WOAH! Looks like Nintendo's definitely planning some interesting stuff for ACNH.

Question, though (not trying to start drama, I'm just curious)- why is it "likely" they'll add new villagers? Did the initial Amiibos just re-release old ones? Why would this be different?


----------



## Corrie (Sep 23, 2021)

Serabee said:


> WOAH! Looks like Nintendo's definitely planning some interesting stuff for ACNH.
> 
> Question, though (not trying to start drama, I'm just curious)- why is it "likely" they'll add new villagers? Did the initial Amiibos just re-release old ones? Why would this be different?


For them to add the new 8 villagers plus the new NPCs wouldn't seem worth it for a whole new series. It's just a guess though. Maybe series 5 will be smaller then the others. Hard to know!


----------



## Kg1595 (Sep 23, 2021)

Serabee said:


> WOAH! Looks like Nintendo's definitely planning some interesting stuff for ACNH.
> 
> Question, though (not trying to start drama, I'm just curious)- why is it "likely" they'll add new villagers? Did the initial Amiibos just re-release old ones? Why would this be different?



Yes, the re-released series 1-4 amiibos are just old villagers, not new ones like Raymond or Sherb.  The latter would need to be in this new series 5.


----------



## Serabee (Sep 23, 2021)

Corrie said:


> For them to add the new 8 villagers plus the new NPCs wouldn't seem worth it for a whole new series. It's just a guess though. Maybe series 5 will be smaller then the others. Hard to know!


I just figured they'd be adding old missing villagers, but OP is suggesting that's possible, but new never before seen character are more likely... I'm just curious why?


----------



## Corrie (Sep 23, 2021)

Serabee said:


> I just figured they'd be adding old missing villagers, but OP is suggesting that's possible, but new never before seen character are more likely... I'm just curious why?

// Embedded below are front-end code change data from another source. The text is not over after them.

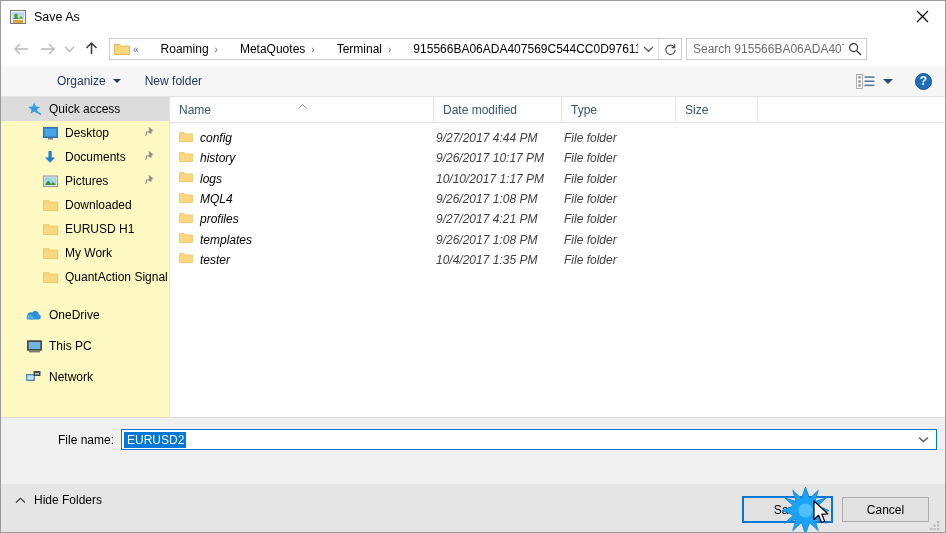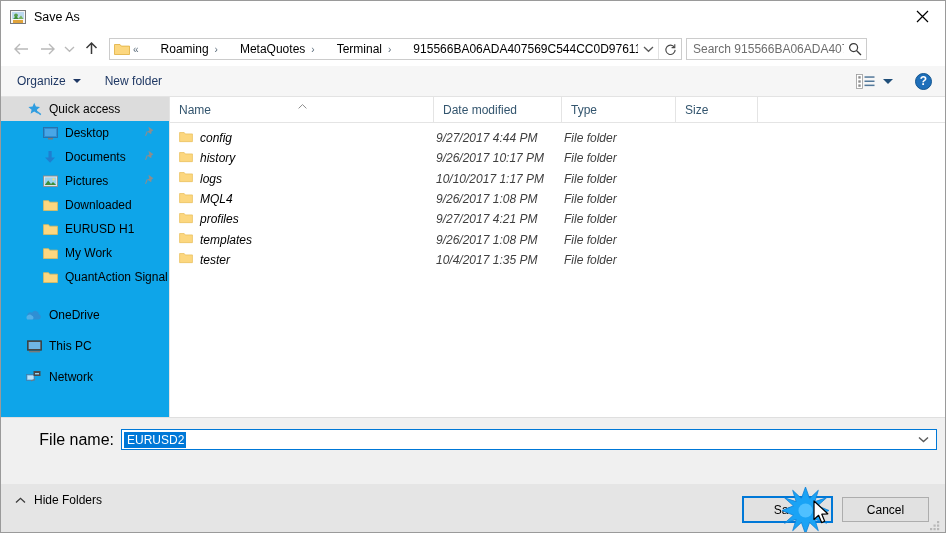--- a/index.html
+++ b/index.html
@@ -159,6 +159,7 @@
     display: flex;
     align-items: center;
     box-sizing: border-box;
+    padding-left: 40px;
   }
   .tb-item {
     font-size: 12px;

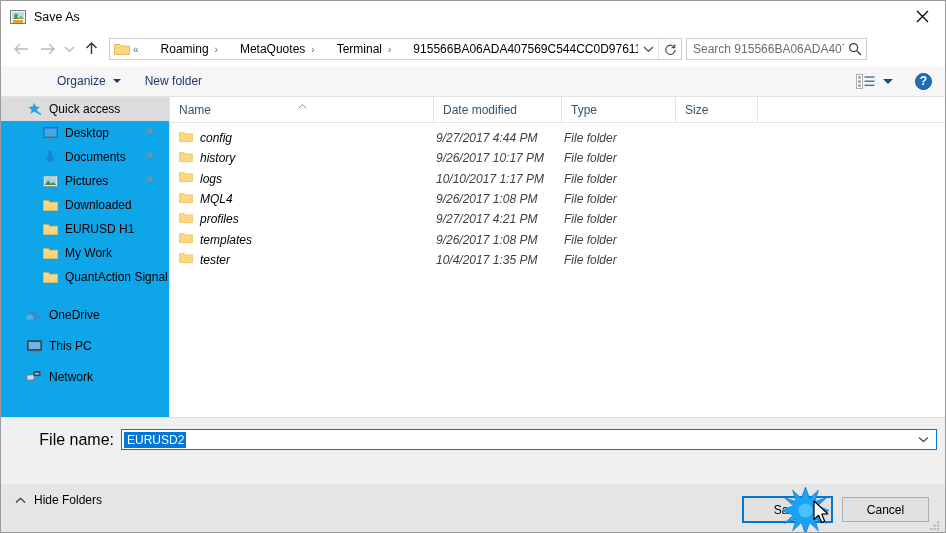--- a/index.html
+++ b/index.html
@@ -220,7 +220,7 @@
     left: 0; top: 0;
     width: 169px;
     height: 100%;
-    background: #0ea5e9;
+    background: #fef9c3;
     border-right: 1px solid #e4e4e4;
     box-sizing: border-box;
     overflow: hidden;

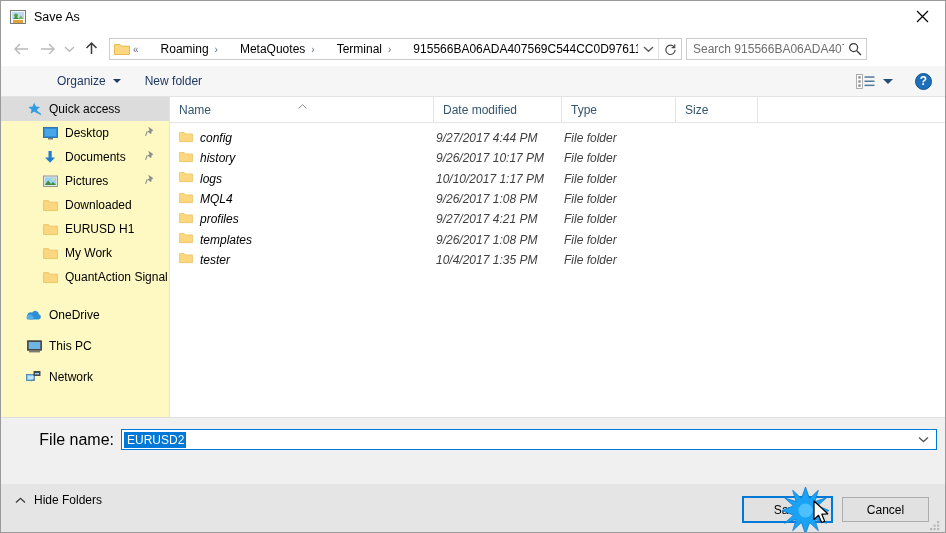--- a/index.html
+++ b/index.html
@@ -348,7 +348,7 @@
   .form-label {
     width: 120px;
     text-align: right;
-    font-size: 16px;
+    font-size: 12px;
     color: #000000;
     padding-right: 7px;
     box-sizing: border-box;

Just a guess? I can imagine the bloodbath if they release new villagers that you could only get via cards lol.


----------



## Serabee (Sep 23, 2021)

Kg1595 said:


> Yes, the re-released amiibos are just old villagers, not new ones like Raymond or Sherb.  The latter would need to be in this new series 5.


By new villagers I meant "never before seen" like was mentioned in the first post! I assumed that didn't mean Raymond or Sherb, since they've been seen, but maybe I misunderstood.
Obviously they'd need more than just those guys, though, to fill out a whole series. But it seems more likely to me they'd RR old villagers than add totally new ones.


----------



## Kg1595 (Sep 23, 2021)

Corrie said:


> Just a guess? I can imagine the bloodbath if they release new villagers that you could only get via cards lol.


It would be the Sanrio debacle all over again


----------



## azurill (Sep 23, 2021)

I would love to have amiibo cards of the new villagers.


----------



## Corrie (Sep 23, 2021)

Kg1595 said:


> It would be the Sanrio debacle all over again ☹


Yeah, ew, no thanks. Hopefully if they do release new villagers, I won't care for any of them so I won't be tempted to buy cards lol. It's bad enough I collected all the cards as it is. It pains me to collect more lol.


----------



## Serabee (Sep 23, 2021)

Corrie said:


> Yeah, ew, no thanks. Hopefully if they do release new villagers, I won't care for any of them so I won't be tempted to buy cards lol. It's bad enough I collected all the cards as it is. It pains me to collect more lol.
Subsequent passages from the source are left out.